He started out like most other patients admitted to the hospital. An active smoker with active shortness of breath came for acute exacerbation of his chronic underlying progressive multiorgan disease, The admitting diagnosis was the internist trifecta: COPD exacerbation, CHF exacerbation and pneumonia. Of course, there are some patients in whom you just can't tell. Their heart, their kidneys and their lungs prevent an accurate diagnosis. So you put them on steroids for their COPD and hope their CHF doesn't get worse. You put them on diuretics for their CHF and you hope their kidneys don't get worse. You give them antibiotics for their pneumonia, because, well, everyone in the hospital deserves a course of antibiotics. That's why we have hospitals.
But what happens when the trifecta is complicated by something like cardiopulmonary arrest?
Atrial fibrillation plus severe respiratory acidosis

Became PEA

Became VF
Became sinus with 360 joules of electricity

And eventually a narrow complex sinus rhythm on the road to complete neuro-cardio recovery.
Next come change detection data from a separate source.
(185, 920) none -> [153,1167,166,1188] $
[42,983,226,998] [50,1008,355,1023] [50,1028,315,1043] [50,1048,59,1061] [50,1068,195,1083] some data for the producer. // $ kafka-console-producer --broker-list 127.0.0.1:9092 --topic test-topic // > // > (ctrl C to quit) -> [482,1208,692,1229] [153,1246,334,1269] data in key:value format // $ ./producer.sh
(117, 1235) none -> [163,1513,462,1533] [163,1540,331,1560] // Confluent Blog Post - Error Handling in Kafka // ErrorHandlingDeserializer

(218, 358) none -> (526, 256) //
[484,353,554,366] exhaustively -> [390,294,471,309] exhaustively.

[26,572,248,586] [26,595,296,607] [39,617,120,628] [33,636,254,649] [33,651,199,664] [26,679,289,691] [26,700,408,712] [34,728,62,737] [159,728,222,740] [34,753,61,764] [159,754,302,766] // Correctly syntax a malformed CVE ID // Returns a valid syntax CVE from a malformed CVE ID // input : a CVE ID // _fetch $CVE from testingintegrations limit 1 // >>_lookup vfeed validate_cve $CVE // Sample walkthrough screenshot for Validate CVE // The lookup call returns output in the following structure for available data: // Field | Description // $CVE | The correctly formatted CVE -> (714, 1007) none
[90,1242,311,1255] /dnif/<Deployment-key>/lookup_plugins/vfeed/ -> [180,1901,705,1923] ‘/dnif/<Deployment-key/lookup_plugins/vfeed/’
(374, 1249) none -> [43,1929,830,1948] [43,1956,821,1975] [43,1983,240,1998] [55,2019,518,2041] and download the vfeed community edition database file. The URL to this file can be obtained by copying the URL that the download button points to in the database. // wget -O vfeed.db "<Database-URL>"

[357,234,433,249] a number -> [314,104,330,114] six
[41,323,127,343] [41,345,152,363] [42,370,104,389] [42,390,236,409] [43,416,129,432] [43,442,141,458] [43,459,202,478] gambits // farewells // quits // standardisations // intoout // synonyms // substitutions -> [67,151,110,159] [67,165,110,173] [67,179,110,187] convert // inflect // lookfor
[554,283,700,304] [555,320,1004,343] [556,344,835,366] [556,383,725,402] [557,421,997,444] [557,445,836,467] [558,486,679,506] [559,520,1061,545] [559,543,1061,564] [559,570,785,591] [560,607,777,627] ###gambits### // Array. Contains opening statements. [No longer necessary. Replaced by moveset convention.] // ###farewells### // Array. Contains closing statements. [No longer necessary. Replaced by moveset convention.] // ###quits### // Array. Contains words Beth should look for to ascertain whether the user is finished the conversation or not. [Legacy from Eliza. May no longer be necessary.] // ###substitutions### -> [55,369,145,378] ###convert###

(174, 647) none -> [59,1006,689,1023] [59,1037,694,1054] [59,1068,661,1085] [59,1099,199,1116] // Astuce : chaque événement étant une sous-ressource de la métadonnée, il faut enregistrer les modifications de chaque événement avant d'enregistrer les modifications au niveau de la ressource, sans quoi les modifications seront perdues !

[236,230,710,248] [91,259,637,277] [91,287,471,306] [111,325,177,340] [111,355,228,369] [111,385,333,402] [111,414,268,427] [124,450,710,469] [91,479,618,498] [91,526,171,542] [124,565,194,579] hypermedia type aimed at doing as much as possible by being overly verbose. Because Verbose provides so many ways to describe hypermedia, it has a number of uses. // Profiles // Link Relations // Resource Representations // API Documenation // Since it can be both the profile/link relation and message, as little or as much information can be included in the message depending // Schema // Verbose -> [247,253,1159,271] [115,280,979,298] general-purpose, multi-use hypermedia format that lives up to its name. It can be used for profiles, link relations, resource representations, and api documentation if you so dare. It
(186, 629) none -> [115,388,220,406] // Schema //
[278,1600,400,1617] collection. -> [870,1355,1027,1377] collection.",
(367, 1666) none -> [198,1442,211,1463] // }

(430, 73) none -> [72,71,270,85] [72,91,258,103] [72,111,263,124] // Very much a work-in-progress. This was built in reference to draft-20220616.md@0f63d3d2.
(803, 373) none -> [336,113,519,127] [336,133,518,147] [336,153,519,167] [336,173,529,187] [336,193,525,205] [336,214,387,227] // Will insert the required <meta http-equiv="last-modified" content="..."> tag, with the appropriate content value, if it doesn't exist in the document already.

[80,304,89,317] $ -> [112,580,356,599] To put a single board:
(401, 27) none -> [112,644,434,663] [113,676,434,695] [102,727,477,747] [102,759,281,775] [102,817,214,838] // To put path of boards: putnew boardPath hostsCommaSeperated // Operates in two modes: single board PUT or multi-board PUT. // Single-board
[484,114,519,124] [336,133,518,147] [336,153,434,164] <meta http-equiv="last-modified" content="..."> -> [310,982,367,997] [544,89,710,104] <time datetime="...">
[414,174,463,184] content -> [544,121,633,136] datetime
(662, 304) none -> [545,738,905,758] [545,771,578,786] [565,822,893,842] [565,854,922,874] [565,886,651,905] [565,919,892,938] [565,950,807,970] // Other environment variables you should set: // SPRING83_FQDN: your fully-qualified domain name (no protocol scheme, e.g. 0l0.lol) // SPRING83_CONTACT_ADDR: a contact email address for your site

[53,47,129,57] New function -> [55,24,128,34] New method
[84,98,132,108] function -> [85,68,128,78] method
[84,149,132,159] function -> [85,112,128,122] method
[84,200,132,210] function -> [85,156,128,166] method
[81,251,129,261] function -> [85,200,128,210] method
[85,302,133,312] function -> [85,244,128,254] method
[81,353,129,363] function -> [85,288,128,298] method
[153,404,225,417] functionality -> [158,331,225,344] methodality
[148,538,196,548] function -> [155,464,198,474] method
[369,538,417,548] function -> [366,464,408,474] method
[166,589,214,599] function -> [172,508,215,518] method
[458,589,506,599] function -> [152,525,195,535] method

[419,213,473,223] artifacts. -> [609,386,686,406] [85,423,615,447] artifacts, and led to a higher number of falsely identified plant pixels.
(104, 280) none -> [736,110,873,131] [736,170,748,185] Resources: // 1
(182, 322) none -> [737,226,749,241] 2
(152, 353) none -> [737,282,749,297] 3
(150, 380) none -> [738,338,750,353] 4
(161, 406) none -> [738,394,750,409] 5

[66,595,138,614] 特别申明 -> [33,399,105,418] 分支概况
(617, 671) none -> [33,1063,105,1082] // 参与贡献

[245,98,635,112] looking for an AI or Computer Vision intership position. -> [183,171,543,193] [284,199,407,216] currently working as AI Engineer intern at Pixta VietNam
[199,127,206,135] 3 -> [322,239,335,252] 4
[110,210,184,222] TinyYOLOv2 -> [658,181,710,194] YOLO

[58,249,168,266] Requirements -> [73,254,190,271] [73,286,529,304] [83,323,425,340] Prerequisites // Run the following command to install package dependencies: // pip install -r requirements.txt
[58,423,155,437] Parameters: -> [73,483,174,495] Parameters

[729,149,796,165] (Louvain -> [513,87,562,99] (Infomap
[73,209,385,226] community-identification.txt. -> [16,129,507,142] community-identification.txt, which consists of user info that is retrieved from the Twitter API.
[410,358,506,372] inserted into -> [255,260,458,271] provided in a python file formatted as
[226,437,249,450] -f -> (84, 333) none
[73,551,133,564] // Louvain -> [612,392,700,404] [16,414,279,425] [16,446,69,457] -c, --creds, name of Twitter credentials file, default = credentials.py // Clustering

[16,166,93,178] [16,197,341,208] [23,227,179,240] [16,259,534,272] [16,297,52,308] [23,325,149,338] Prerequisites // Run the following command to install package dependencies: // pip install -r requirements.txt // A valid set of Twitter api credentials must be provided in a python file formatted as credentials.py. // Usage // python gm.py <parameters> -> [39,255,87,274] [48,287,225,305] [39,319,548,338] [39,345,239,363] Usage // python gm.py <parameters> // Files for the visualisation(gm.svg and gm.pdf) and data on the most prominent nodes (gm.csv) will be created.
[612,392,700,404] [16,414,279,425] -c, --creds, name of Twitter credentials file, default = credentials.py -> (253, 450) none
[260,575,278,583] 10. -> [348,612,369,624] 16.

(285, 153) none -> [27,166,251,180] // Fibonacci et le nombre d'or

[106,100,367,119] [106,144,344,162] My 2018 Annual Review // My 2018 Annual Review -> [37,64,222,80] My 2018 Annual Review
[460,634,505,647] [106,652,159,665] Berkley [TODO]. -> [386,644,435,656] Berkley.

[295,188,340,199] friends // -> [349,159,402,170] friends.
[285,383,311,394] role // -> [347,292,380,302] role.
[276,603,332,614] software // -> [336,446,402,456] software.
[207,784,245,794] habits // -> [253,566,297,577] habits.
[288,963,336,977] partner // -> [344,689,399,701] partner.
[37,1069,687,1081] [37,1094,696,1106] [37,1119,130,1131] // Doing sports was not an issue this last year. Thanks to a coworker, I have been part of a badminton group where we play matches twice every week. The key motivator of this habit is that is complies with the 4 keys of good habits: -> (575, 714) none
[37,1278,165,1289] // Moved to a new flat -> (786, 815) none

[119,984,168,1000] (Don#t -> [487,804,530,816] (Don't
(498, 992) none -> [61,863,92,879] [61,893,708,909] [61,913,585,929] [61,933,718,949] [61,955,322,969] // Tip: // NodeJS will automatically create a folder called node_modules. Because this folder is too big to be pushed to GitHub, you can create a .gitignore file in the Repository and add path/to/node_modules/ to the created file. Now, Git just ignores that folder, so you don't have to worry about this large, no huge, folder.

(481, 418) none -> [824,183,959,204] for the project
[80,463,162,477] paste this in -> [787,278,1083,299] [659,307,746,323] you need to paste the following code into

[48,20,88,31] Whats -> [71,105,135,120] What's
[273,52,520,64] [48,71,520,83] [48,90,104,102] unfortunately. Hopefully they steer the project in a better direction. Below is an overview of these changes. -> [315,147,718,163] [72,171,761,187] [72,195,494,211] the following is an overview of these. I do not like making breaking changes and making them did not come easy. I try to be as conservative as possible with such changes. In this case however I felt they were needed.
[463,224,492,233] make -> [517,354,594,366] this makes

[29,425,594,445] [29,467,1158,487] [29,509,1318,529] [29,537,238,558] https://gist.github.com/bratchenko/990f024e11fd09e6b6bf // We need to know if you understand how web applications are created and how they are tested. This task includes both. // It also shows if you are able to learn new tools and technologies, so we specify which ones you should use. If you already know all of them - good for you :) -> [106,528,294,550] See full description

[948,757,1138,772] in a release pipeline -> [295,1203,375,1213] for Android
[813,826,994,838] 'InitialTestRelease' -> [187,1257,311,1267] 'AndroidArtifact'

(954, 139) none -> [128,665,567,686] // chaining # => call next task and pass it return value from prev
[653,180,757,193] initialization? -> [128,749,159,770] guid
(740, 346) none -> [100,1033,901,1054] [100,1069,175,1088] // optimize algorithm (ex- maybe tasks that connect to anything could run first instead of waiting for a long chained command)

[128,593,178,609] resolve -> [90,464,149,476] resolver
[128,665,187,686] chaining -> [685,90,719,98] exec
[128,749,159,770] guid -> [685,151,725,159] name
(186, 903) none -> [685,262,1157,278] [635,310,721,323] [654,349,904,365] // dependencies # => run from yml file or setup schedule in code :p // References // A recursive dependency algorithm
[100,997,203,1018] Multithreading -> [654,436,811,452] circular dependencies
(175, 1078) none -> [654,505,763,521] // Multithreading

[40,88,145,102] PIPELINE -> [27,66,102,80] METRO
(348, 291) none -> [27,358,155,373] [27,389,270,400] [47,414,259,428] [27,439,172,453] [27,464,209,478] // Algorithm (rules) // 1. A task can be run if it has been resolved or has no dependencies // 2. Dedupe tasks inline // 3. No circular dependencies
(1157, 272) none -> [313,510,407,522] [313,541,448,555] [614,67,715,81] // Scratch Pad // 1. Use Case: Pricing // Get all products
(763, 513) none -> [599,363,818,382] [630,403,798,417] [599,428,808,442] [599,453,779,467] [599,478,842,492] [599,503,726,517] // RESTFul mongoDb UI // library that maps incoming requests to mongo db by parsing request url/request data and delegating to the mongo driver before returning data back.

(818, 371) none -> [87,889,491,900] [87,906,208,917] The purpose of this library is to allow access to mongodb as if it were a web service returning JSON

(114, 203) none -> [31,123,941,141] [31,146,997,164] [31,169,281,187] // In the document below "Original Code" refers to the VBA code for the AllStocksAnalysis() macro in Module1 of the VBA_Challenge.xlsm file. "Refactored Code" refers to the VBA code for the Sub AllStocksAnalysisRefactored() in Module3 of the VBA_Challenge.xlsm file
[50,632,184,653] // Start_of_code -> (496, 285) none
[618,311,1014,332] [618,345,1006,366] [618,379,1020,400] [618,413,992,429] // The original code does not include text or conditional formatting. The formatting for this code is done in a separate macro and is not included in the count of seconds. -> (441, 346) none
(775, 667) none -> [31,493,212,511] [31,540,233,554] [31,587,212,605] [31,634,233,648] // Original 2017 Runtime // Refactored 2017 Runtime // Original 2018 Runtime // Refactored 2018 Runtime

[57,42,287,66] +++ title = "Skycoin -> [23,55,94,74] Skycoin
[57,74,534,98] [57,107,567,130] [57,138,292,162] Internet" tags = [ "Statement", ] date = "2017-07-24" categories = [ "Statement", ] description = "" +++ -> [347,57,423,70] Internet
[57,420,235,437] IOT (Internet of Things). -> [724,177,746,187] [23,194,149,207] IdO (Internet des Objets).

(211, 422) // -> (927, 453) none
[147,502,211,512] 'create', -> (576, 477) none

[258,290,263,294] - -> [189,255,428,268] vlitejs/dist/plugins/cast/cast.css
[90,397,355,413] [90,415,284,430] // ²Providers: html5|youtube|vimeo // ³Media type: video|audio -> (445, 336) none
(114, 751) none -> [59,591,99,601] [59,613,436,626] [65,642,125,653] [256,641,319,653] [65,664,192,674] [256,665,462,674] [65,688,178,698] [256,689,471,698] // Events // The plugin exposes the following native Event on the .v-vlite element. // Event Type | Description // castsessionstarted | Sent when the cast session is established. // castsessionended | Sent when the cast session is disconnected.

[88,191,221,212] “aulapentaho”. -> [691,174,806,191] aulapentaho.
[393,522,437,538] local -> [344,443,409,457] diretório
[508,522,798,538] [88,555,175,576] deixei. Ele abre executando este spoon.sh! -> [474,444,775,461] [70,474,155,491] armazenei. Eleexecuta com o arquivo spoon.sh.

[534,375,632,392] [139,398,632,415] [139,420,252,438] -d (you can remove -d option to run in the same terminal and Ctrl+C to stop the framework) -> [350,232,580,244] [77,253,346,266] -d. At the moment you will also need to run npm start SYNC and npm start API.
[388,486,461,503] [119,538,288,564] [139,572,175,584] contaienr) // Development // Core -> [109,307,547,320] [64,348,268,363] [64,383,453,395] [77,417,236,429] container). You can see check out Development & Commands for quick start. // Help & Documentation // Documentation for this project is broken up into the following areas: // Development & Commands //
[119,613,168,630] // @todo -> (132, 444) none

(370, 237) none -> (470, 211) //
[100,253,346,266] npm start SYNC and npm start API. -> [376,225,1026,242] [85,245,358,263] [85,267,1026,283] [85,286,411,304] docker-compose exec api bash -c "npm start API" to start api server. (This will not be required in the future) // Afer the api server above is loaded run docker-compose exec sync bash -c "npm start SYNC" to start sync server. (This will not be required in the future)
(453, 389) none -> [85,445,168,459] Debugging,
This was cardioversion of atrial fibrillation: The Wild Unsynchronized version. Now if I could only make his heart, lungs and kidneys survive without chronic anaerobic metabolism, he may just have a few years left in him.
I bet in the next thirty years I will never have another patient present with chronic atrial fibrillation converted to sinus rhythm through ventricular fibrillation. I think the AHA should amend their ACLS protocols to include Happy's new arm of resuscitation: The unsynchronized cardioversion of atrial fibrillation.